»»

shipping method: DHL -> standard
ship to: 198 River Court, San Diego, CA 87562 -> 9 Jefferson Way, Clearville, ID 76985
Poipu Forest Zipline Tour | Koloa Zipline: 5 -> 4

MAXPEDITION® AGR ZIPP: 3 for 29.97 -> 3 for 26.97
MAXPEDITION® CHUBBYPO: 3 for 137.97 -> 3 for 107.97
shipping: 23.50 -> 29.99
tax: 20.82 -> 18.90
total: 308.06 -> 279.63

««
»»

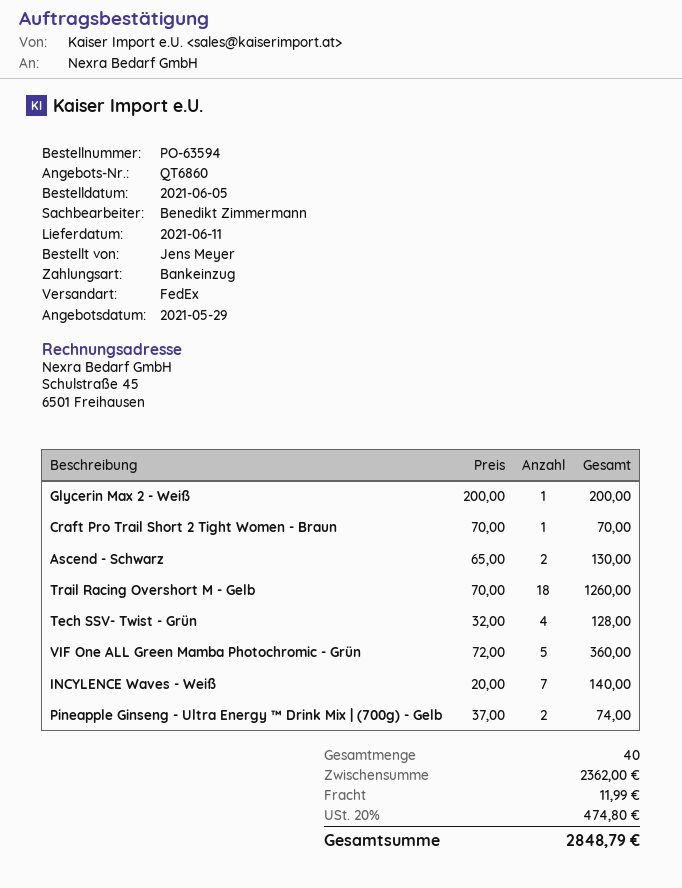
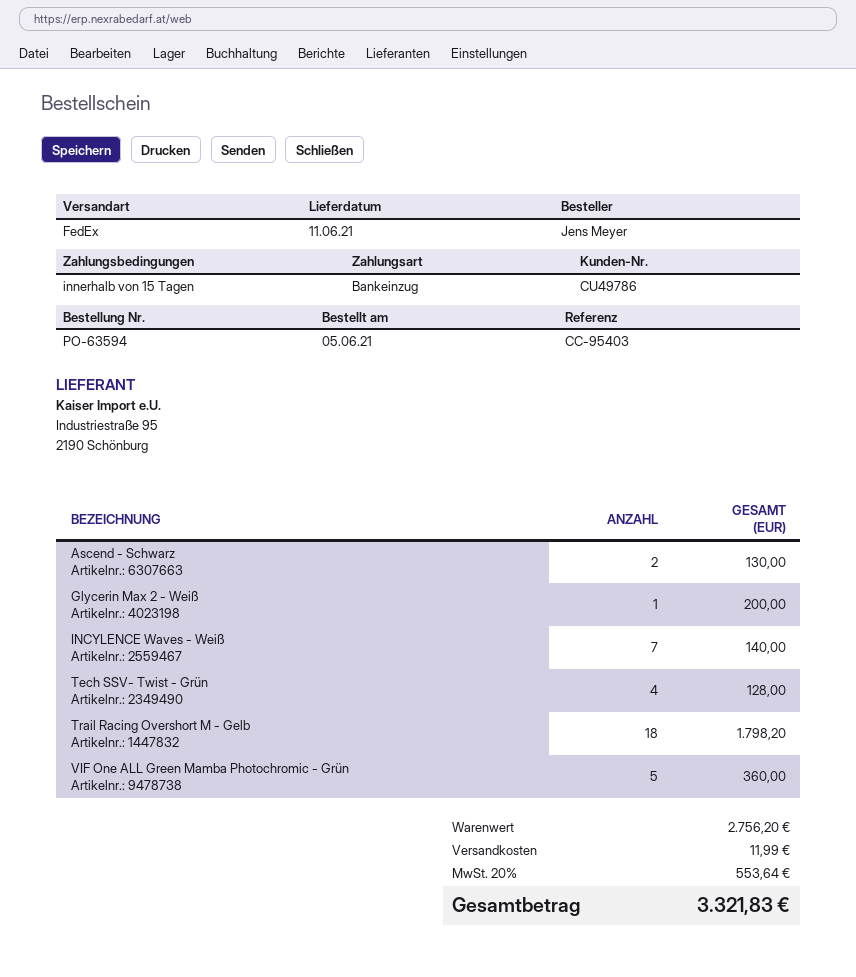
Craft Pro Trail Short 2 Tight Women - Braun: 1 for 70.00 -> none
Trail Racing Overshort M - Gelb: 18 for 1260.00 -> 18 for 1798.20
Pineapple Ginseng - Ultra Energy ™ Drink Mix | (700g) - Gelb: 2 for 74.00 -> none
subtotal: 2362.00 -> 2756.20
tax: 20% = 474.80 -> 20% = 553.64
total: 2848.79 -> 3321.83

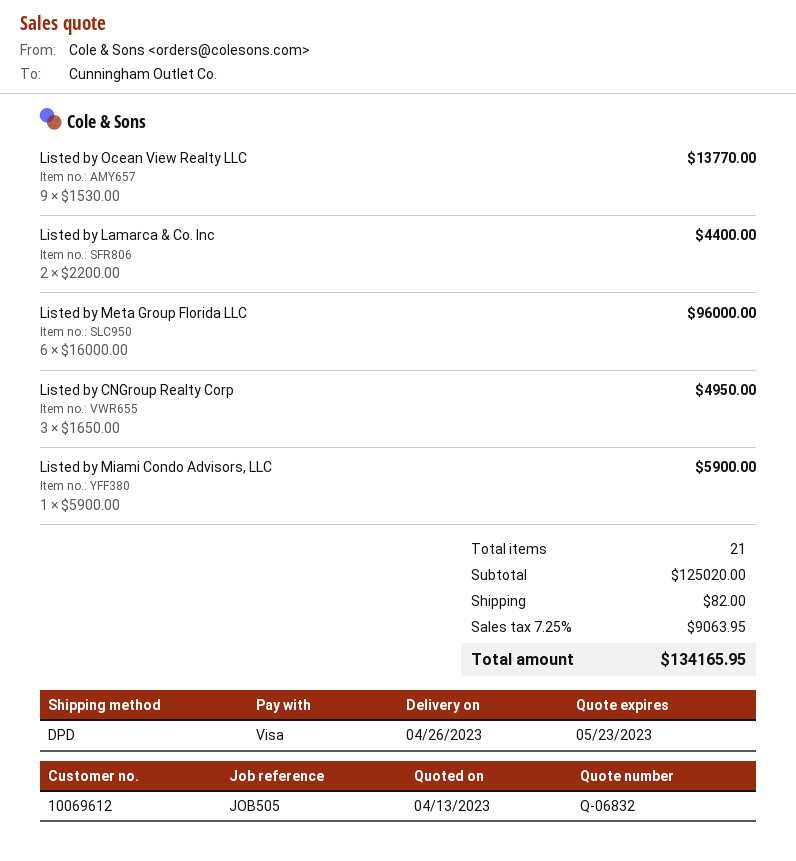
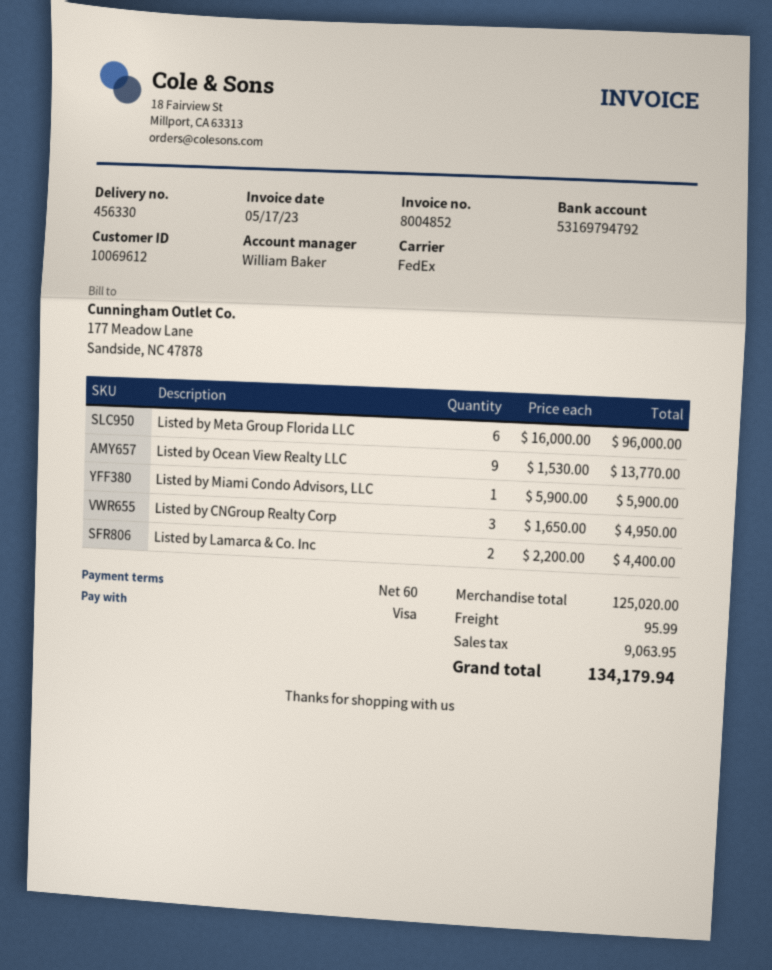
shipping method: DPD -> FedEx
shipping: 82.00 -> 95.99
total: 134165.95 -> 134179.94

««

Problem requirements | Return only the lines of the records in which the string "Trail" appears.

Finished exercise |
Craft Pro Trail Short 2 Tight Women - Braun: 1 for 70.00 -> none
Trail Racing Overshort M - Gelb: 18 for 1260.00 -> 18 for 1798.20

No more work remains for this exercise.